**What needs to be done**
From the listing below, pull out the lines that hold "center".

**Information**

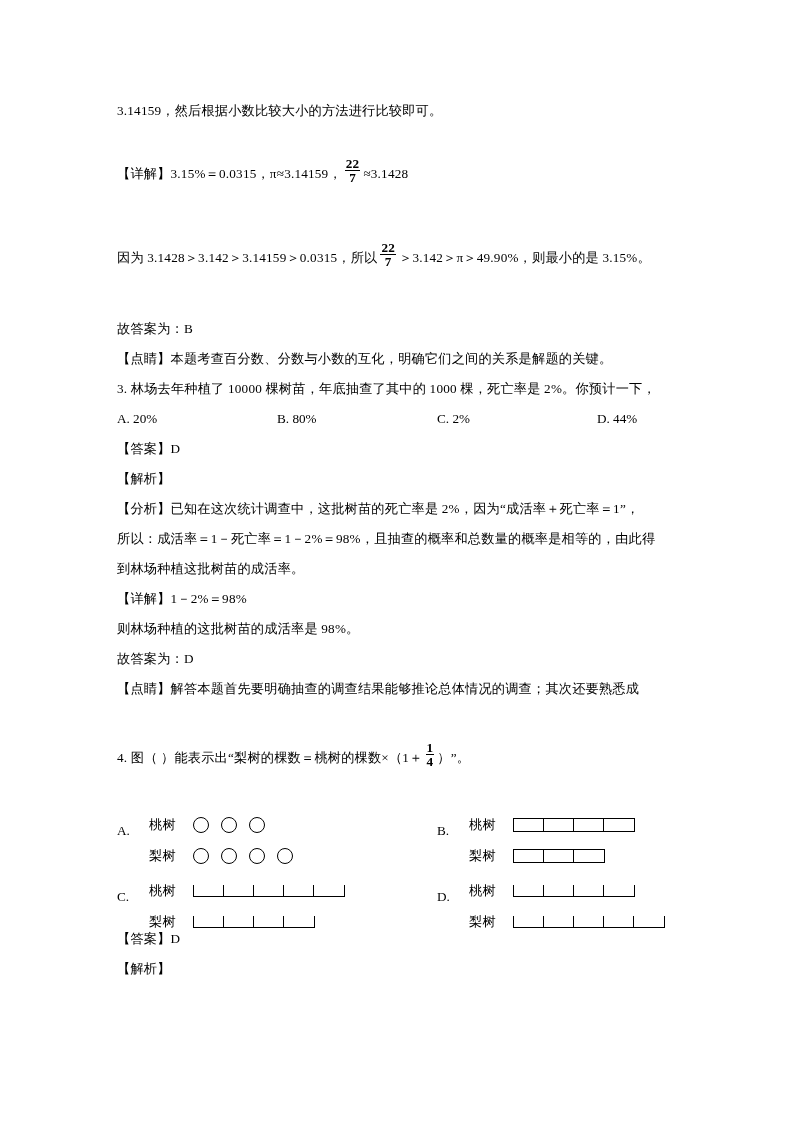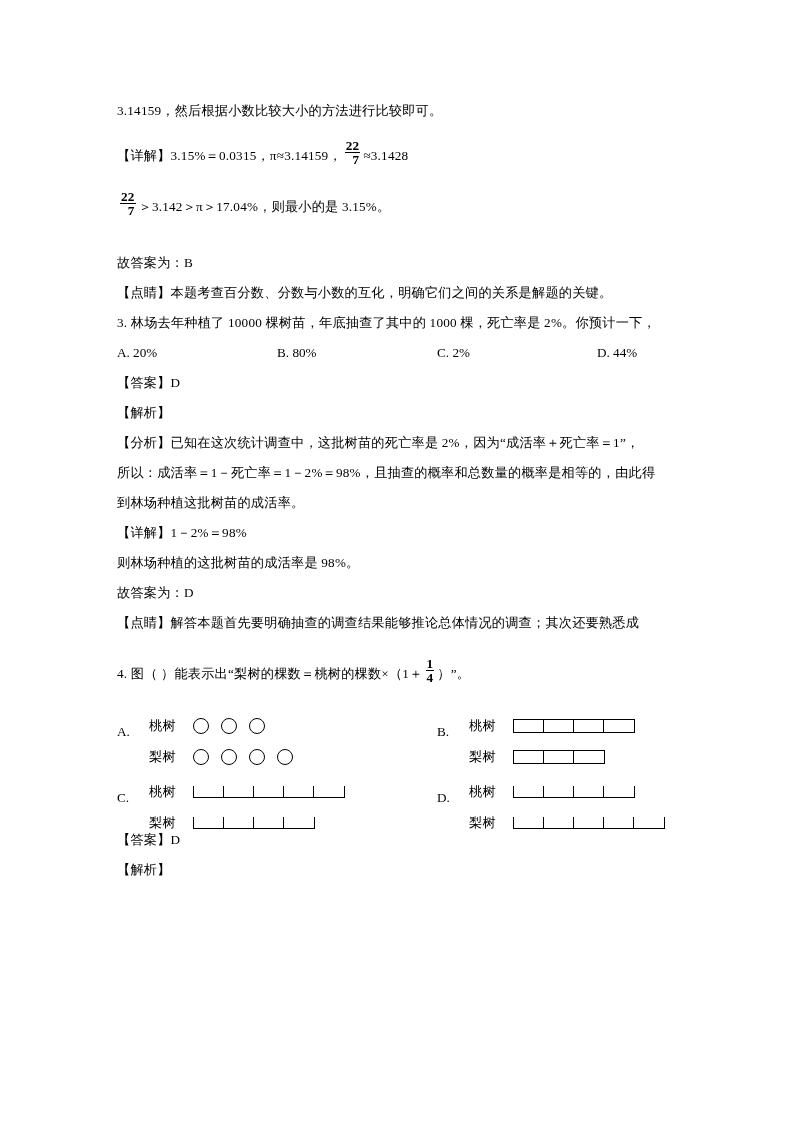--- a/index.html
+++ b/index.html
@@ -35,25 +35,25 @@
     letter-spacing: 0.2px;
   }
   .gap-sm { height: 14px; }
   .gap-md { height: 20px; }
   .gap-lg { height: 26px; }
 
   
   .frac {
     display: inline-block;
     vertical-align: -0.42em;
-    text-align: right;
+    text-align: center;
     font-weight: bold;
     font-size: 13.2px;
     line-height: 1.02;
-    margin: 0 3px;
+    margin: 18px 3px;
     position: relative;
     top: -1px;
   }
   .frac .num {
     display: block;
     padding: 0 1px;
   }
   .frac .den {
     display: block;
     border-top: 1.6px solid #000;
@@ -158,21 +158,21 @@
   <div class="content">
 
     <div class="line">3.14159，然后根据小数比较大小的方法进行比较即可。</div>
 
     <div class="gap-sm"></div>
 
     <div class="line"><span>【详解】3.15%＝0.0315，π≈3.14159，</span><span class="frac"><span class="num">22</span><span class="den">7</span></span><span>≈3.1428</span></div>
 
     <div class="gap-md"></div>
 
-    <div class="line"><span class="frac"><span class="num">22</span><span class="den">7</span></span><span>＞3.142＞π＞17.04%，则最小的是 3.15%。</span></div>
+    <div class="line"><span>因为 3.1428＞3.142＞3.14159＞0.0315，所以</span><span class="frac"><span class="num">22</span><span class="den">7</span></span><span>＞3.142＞π＞49.90%，则最小的是 3.15%。</span></div>
 
     <div class="gap-lg"></div>
 
     <div class="line">故答案为：B</div>
     <div class="line">【点睛】本题考查百分数、分数与小数的互化，明确它们之间的关系是解题的关键。</div>
 
     <div class="line"><span>3.</span>&nbsp;<span>林场去年种植了 10000 棵树苗，年底抽查了其中的 1000 棵，死亡率是 2%。你预计一下，</span></div>
 
     <div class="mcq-row">
       <span class="ch">A. 20%</span>

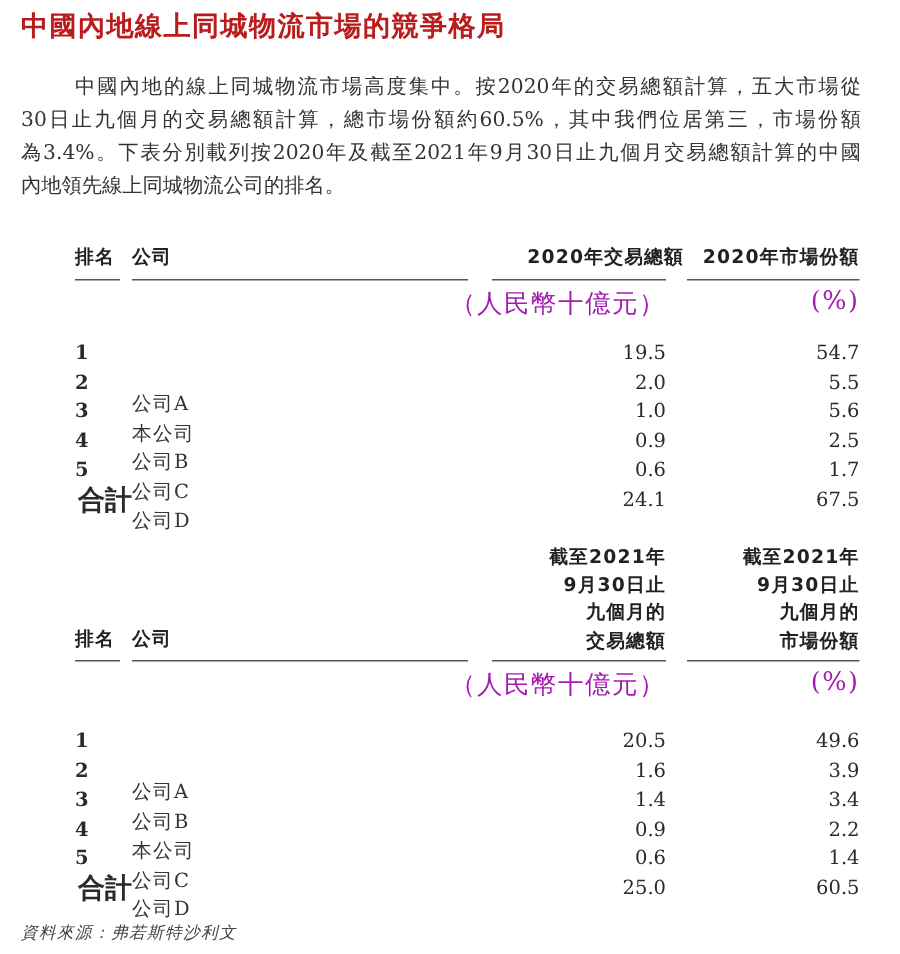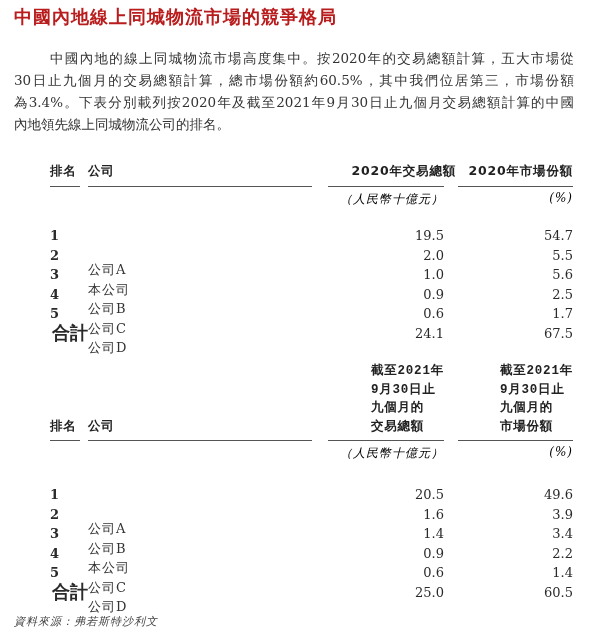--- a/index.html
+++ b/index.html
@@ -21,33 +21,33 @@
   .para .line.first { padding-left: 36px; }
   .para .line.last { text-align-last: left; }
 
   .tbl { position: absolute; left: 0; top: 0; width: 600px; }
   .hdr-cell {
     position: absolute; font-family: "DejaVu Sans", "Liberation Sans", sans-serif;
     font-weight: bold; font-size: 12.5px; color: #222; letter-spacing: 0.8px;
   }
   .uline { position: absolute; height: 0; border-top: 1.3px solid #555; }
   .unit {
-    position: absolute; font-style: italic; font-size: 12px; color: #000000; letter-spacing: 1px;
+    position: absolute; font-size: 17px; color: #a21caf; letter-spacing: 1px;
     text-align: right;
   }
   .row { position: absolute; left: 0; width: 600px; height: 19px; line-height: 19px; font-size: 13px; }
   .rank { position: absolute; left: 50px; font-weight: bold; font-family: "DejaVu Serif", serif; }
   .company { position: absolute; left: 88px; color: #333; letter-spacing: 1px; margin-top: 34px; }
   .v1 { position: absolute; right: 156px; text-align: right; }
   .v2 { position: absolute; right: 27px; text-align: right; }
   .total-label {
     position: absolute; left: 52px; font-weight: bold;
     font-family: Liberation Sans, sans-serif; font-size: 18px;
   }
-  .multi-hdr { position: absolute; line-height: 18.7px; font-family: Liberation Mono, monospace; }
+  .multi-hdr { position: absolute; text-align: right; line-height: 18.7px; }
   .source {
     position: absolute; left: 14px; top: 614px; font-style: italic; font-size: 11px; color: #444;
     letter-spacing: 1px;
     text-align: center;
   }
 </style>
 </head>
 <body>
 
 <div class="title">中國內地線上同城物流市場的競爭格局</div>

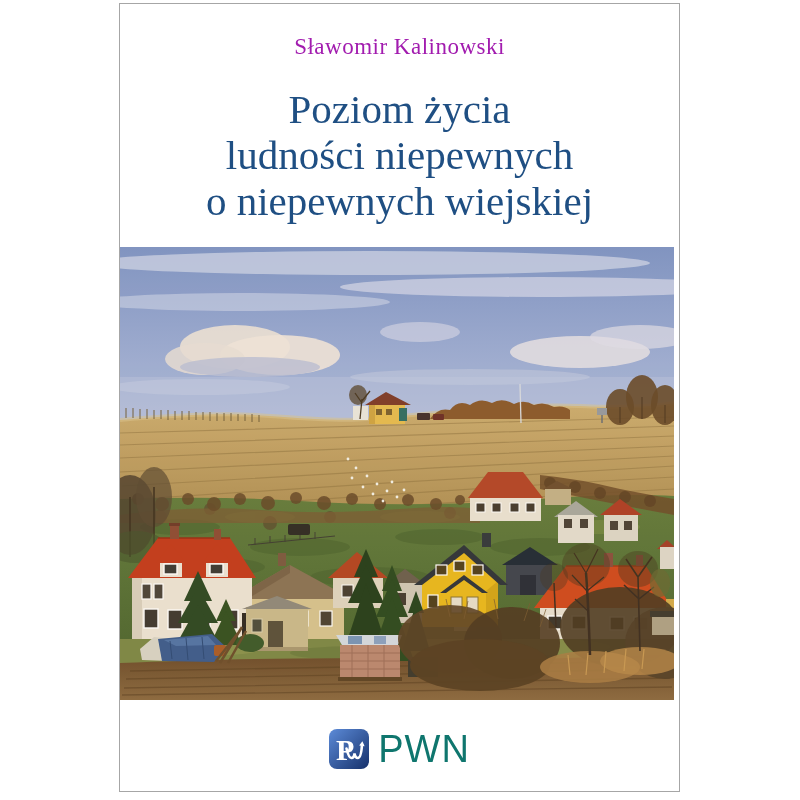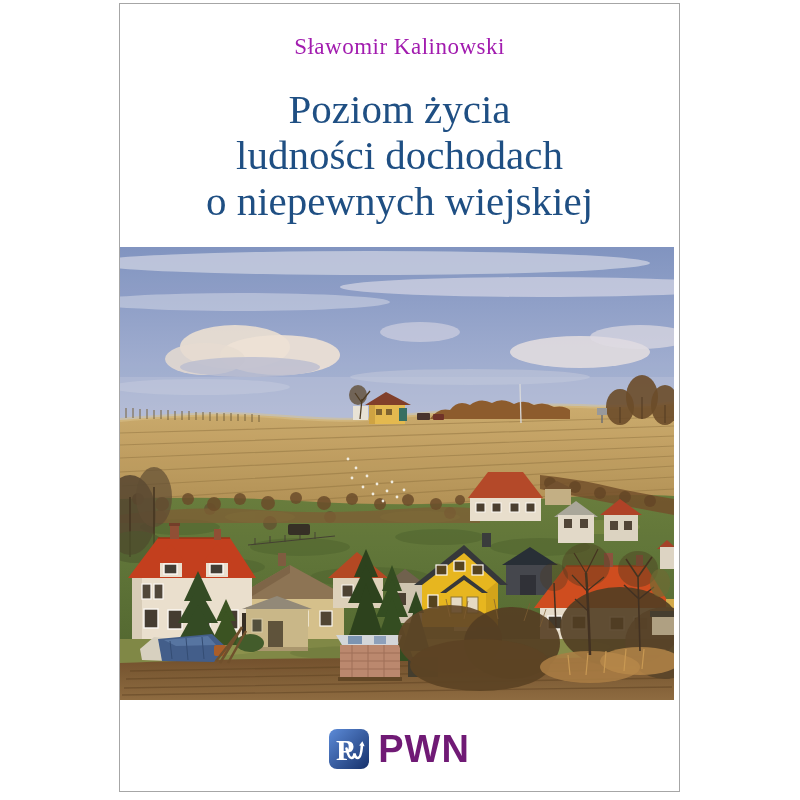--- a/index.html
+++ b/index.html
@@ -21,34 +21,34 @@
   }
   .cover-photo{
     position:absolute;top:243px;left:0;width:554px;height:453px;display:block;
   }
   .publisher-row{
     position:absolute;top:724px;left:0;width:100%;height:42px;
     display:flex;align-items:center;justify-content:center;gap:9px;
   }
   .pwn-mark{width:40px;height:40px;display:block;}
   .pwn-wordmark{
-    font-family:"Liberation Sans", sans-serif;font-weight:bold;
-    font-size:38px;color:#701a75;letter-spacing:1px;line-height:40px;
+    font-family:"Liberation Sans", sans-serif;font-weight:normal;
+    font-size:38px;color:#0f766e;letter-spacing:1px;line-height:40px;
   }
 </style>
 </head>
 <body>
 
 <div class="cover">
 
   <div class="author">Sławomir Kalinowski</div>
 
   <div class="book-title">
     <div>Poziom życia</div>
-    <div>ludności dochodach</div>
+    <div>ludności niepewnych</div>
     <div>o niepewnych wiejskiej</div>
   </div>
 
   <svg class="cover-photo" viewBox="0 0 554 453" aria-hidden="true">
     <defs>
       <linearGradient id="skyg" x1="0" y1="0" x2="0" y2="1">
         <stop offset="0" stop-color="#7d95c9"></stop>
           <stop offset="1" stop-color="#b2c0e2"></stop>
       </linearGradient>
       <linearGradient id="fieldg" x1="0" y1="0" x2="0" y2="1">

**Written answer**
+    text-align: center;
     text-align: center;
     display:flex;align-items:center;justify-content:center;gap:9px;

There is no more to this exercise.